Treviso, gli ultimi cinque giorni di Sile Garden: musica, incontri e festa finale ai Giardini di Sant’Andrea
Dal 16 al 20 settembre si chiude la rassegna trevigiana: in programma tavoli da gioco, talk, concerti e domenica sera SileBrate su prenotazione.
La rassegna di settembre ai Giardini di Sant’Andrea entra nella sua fase conclusiva. A Treviso, dal 16 al 20 settembre, Sile Garden concentra gli appuntamenti finali con un calendario che unisce momenti conviviali, incontri culturali e serate dal vivo in uno degli spazi all’aperto più frequentati della città in questo periodo.
L’area di via Giuseppe Toniolo 8 ospiterà gli ultimi cinque giorni del cartellone 2026, dopo le iniziative già andate in scena nelle settimane precedenti. L’impostazione resta quella che ha caratterizzato l’intera manifestazione: accesso libero per il pubblico, con l’unica eccezione della serata conclusiva di domenica, per la quale è richiesta la prenotazione.
Come si chiude il programma trevigiano
Il finale di Sile Garden è pensato come una sintesi dello spirito della manifestazione. Si parte mercoledì 16 settembre alle 18.30 con Burrachino in giardino, appuntamento organizzato insieme a Dal Negro, storica realtà trevigiana legata al mondo delle carte da gioco, dei giochi da tavolo e dei giocattoli.
Giovedì 17 settembre il primo momento in agenda è alle 18.45 con “Storie & Cammini” e l’incontro intitolato “Camminare raccontando la bellezza”, curato da Domenico Basso. Ospite sarà Chiara Minacciolo, architetta e content creator, autrice del blog Cup of Love, che lavora sui temi dell’interior design, della fotografia e dei viaggi.
Al centro del confronto ci sarà il modo in cui lo sguardo e il racconto possono cambiare la percezione dei luoghi attraversati ogni giorno, dando valore anche agli spazi più familiari della città e del territorio.
Le serate dal vivo tra jazz e blues
La stessa sera di giovedì, alle 20.30, il palco passerà al trio composto da Francesco De Luisa alla tastiera, Massimiliano Gajo al contrabbasso e Francesco Vattovaz alla batteria. Il gruppo proporrà una rilettura di standard molto noti del repertorio jazz.
Venerdì 18 settembre, sempre alle 20.30, sarà invece la volta del Trio Sideways con una proposta musicale orientata al blues. Il giorno successivo, sabato 19, il cartellone prevede il concerto del Giuditta Franco Trio.

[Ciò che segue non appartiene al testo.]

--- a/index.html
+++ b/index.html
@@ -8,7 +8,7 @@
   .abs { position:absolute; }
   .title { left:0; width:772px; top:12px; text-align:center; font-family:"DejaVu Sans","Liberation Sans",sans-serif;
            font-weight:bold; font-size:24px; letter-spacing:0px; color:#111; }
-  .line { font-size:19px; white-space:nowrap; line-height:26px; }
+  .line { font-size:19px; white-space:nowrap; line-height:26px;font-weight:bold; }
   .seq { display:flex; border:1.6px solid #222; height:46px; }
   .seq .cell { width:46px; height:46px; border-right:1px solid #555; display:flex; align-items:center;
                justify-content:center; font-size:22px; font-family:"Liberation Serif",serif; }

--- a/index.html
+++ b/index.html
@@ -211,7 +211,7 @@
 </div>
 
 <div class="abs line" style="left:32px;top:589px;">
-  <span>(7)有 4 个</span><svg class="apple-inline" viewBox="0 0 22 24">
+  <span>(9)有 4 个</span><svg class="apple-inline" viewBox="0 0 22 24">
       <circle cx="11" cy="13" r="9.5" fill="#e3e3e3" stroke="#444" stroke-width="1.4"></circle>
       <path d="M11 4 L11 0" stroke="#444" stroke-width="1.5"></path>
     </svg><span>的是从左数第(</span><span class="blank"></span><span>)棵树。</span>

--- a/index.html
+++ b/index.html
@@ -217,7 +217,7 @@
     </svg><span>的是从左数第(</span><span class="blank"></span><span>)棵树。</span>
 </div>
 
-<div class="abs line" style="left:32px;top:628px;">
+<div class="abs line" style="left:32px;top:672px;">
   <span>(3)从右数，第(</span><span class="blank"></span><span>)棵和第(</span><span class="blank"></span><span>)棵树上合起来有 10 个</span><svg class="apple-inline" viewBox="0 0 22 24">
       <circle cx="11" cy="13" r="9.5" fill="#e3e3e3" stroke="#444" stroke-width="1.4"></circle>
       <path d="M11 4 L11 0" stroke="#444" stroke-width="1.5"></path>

Il live di sabato con Giuditta Franco
La serata di sabato porterà ai Giardini di Sant’Andrea la voce di Giuditta Franco, cantante del quintetto Ària, che nel 2026 ha pubblicato per nusica.org l’album omonimo. Nello stesso anno, a luglio, è uscito anche “Dust”, suo nuovo lavoro discografico.
Con lei saliranno sul palco Zambon al contrabbasso e Guidolin al pianoforte. Zambon, musicista milanese nato nel 1997, si è formato al Conservatorio “G. Verdi” di Milano e a Siena Jazz e ha suonato anche con orchestre e big band accanto a nomi come Paolo Fresu, Billy Cobham, Fabrizio Bosso e Mario Biondi. Guidolin, diplomato in pianoforte jazz al Conservatorio “A. Steffani” di Castelfranco Veneto, nel 2023 è stato indicato come miglior allievo ai seminari di Nuoro Jazz e dirige il Valdobbiadene Jazz Ensemble.

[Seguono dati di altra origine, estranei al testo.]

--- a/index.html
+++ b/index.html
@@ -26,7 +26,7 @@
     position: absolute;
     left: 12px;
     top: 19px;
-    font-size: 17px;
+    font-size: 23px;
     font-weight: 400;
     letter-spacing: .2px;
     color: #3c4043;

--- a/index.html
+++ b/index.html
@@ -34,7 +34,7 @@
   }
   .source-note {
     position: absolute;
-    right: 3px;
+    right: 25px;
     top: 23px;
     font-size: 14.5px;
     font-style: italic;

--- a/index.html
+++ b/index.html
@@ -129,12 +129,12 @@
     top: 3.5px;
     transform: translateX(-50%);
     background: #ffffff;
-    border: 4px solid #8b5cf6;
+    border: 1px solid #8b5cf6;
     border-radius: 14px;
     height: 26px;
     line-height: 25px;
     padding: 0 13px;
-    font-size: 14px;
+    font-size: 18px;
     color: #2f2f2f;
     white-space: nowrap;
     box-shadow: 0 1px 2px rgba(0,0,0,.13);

Domenica il saluto finale al pubblico
La chiusura è fissata per domenica 20 settembre dalle 21 con SileBrate, appuntamento conclusivo pensato come festa finale della rassegna, tra dj set e open bar. In questo caso è necessario prenotare, contattando il numero +39 389 2612772.

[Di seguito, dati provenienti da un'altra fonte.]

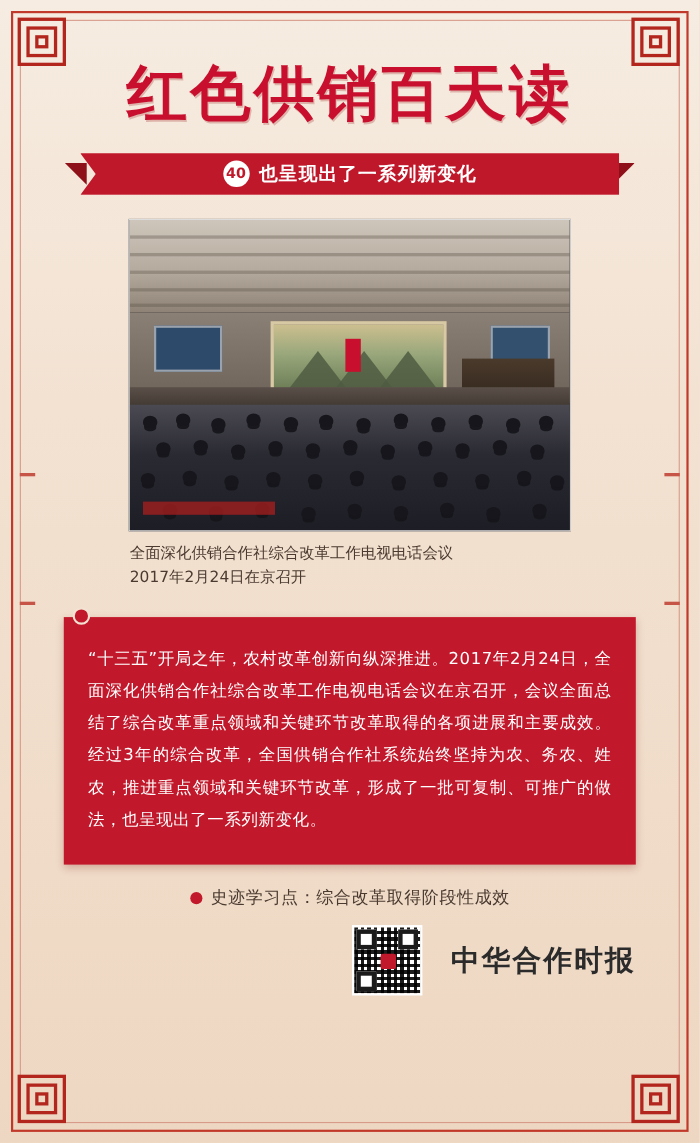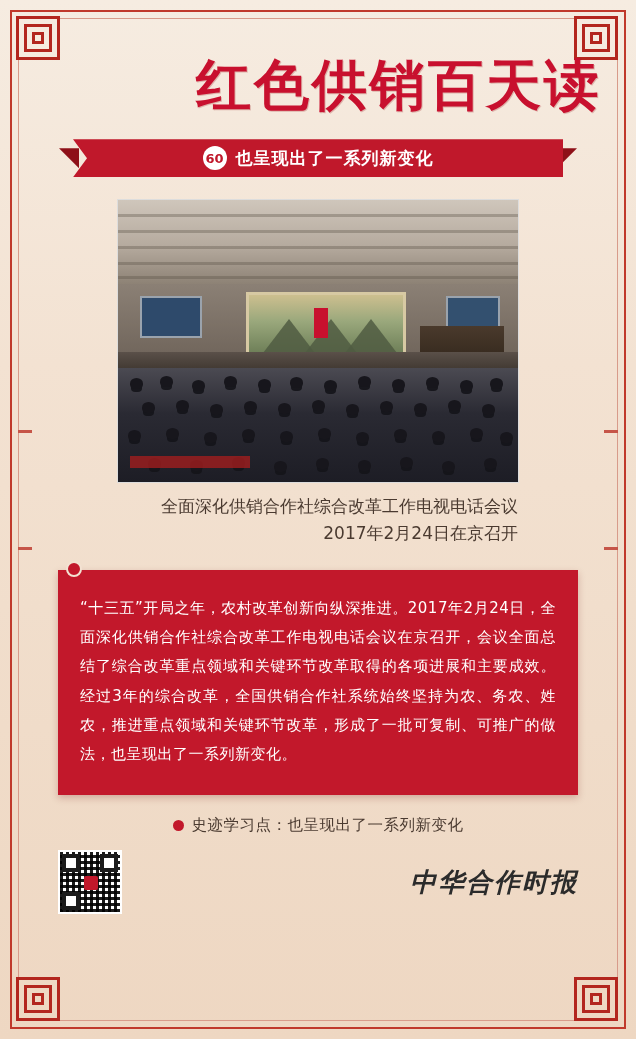--- a/index.html
+++ b/index.html
@@ -72,7 +72,7 @@
   }
 
   .title {
-    text-align: right;
+    text-align: center;
     color: #c8102e;
     font-size: 55px;
     font-weight: bold;

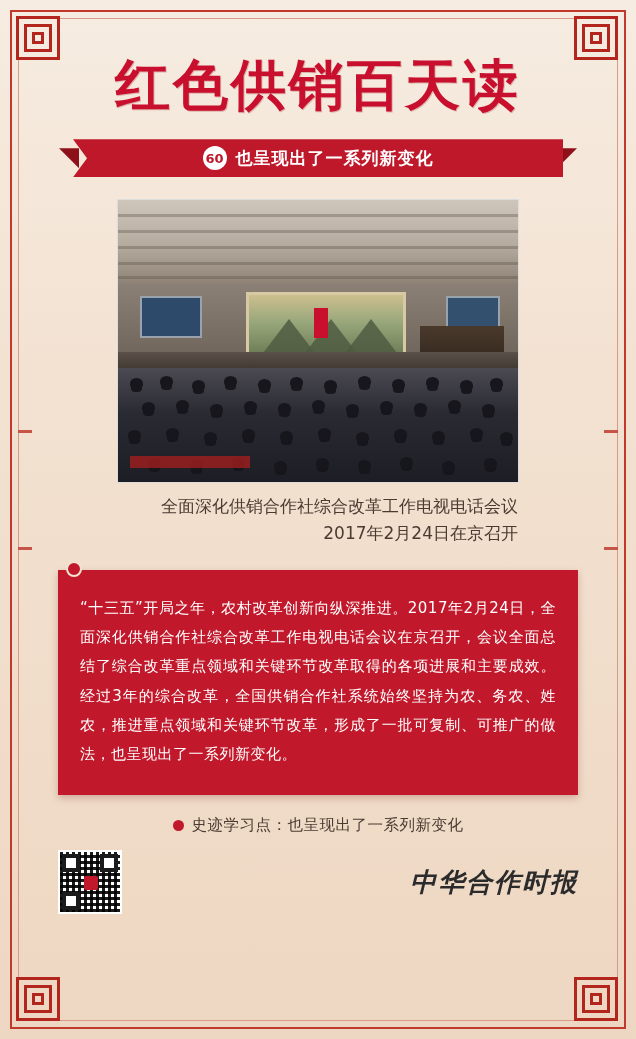--- a/index.html
+++ b/index.html
@@ -343,7 +343,7 @@
       <div class="ribbon-tail-l"></div>
       <div class="ribbon-tail-r"></div>
       <div class="ribbon">
-        <span class="badge-num">60</span>
+        <span class="badge-num">40</span>
         <span class="ribbon-text">也呈现出了一系列新变化</span>
       </div>
     </div>

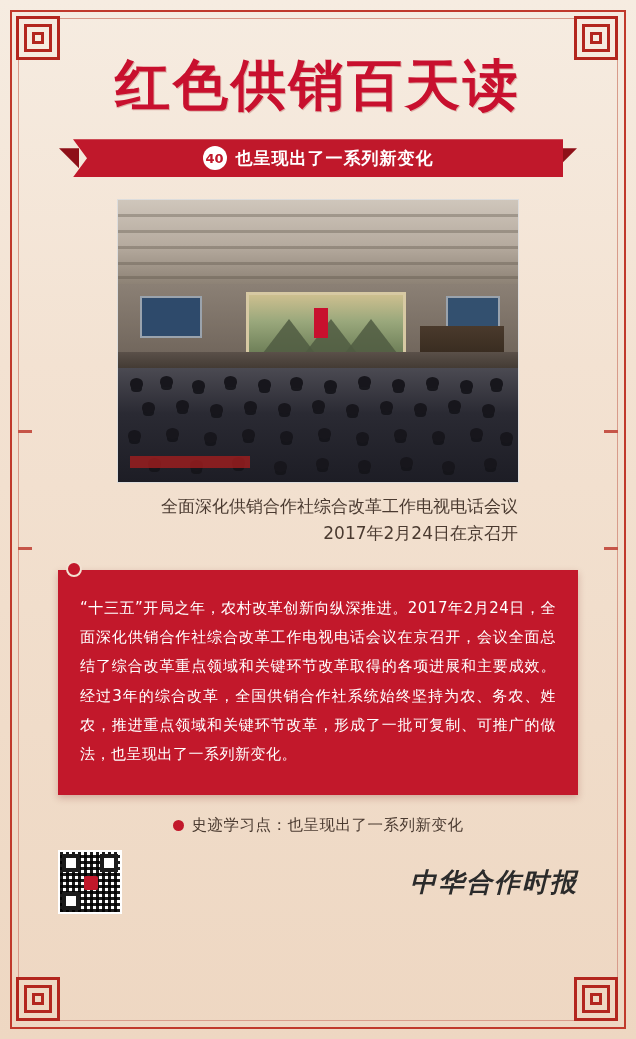--- a/index.html
+++ b/index.html
@@ -210,9 +210,9 @@
     margin: 10px auto 0 auto;
     width: 400px;
     color: #4a3a30;
-    font-size: 17px;
+    font-size: 14px;
     line-height: 1.55;
-    text-align: right;
+    text-align: left;
   }
 
   .red-box {

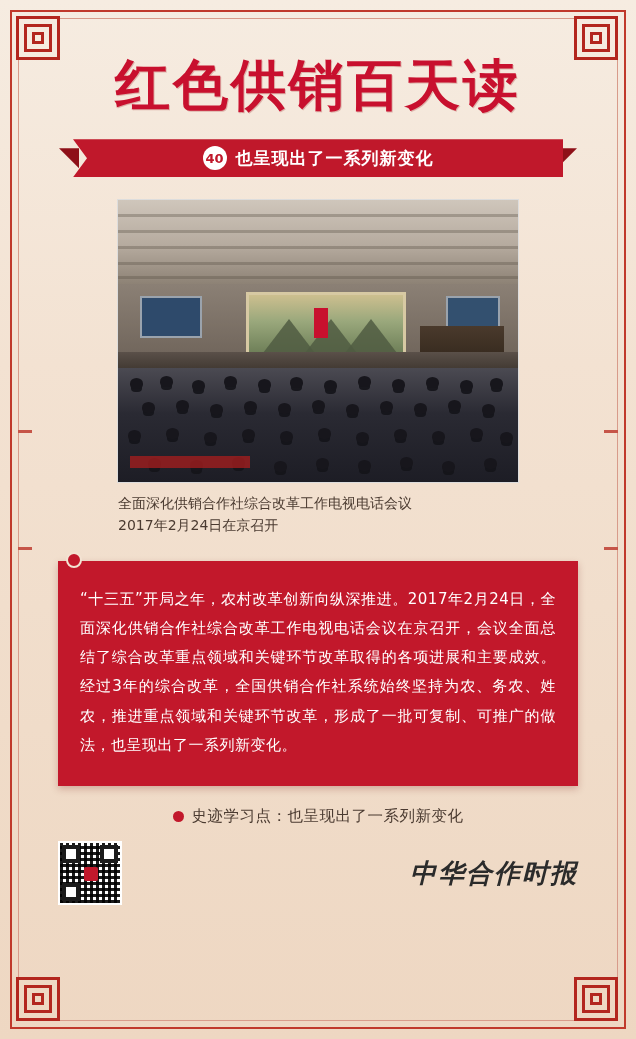--- a/index.html
+++ b/index.html
@@ -430,7 +430,7 @@
 
     <div class="footnote">
       <span class="dot-red"></span>
-      <span class="footnote-text">史迹学习点：也呈现出了一系列新变化</span>
+      <span class="footnote-text">史迹学习点：综合改革取得阶段性成效</span>
     </div>
 
     <div class="bottom-row">

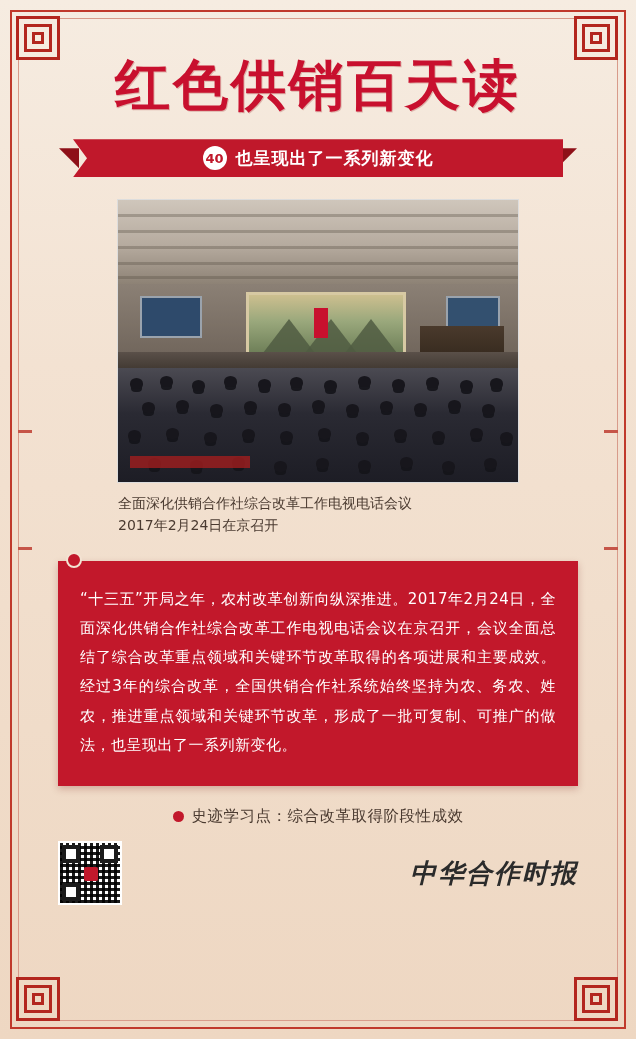--- a/index.html
+++ b/index.html
@@ -266,9 +266,8 @@
     width: 520px;
     display: flex;
     align-items: center;
-    justify-content: space-between;
+    justify-content: flex-end;
     gap: 26px;
-    font-style: italic;
   }
   .qr {
     width: 64px;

Per tutta la fase finale resteranno attivi anche i food truck e l’area picnic & chill, aperti dal mercoledì alla domenica dalle 17 alle 24. Sile Garden 2026 è organizzato da nusica.org con BiblioArt Food and Drink, promosso dal Comune di Treviso con il sostegno di CentroMarca Banca e realizzato con il contributo della Camera di Commercio di Treviso-Belluno. Per informazioni è disponibile il numero +39 327 461 0693.
Per Treviso, l’ultima settimana di Sile Garden rappresenta così un nuovo passaggio del calendario culturale di settembre: un format all’aperto che punta a tenere insieme socialità, musica e incontri in uno spazio urbano ormai riconoscibile per il pubblico cittadino.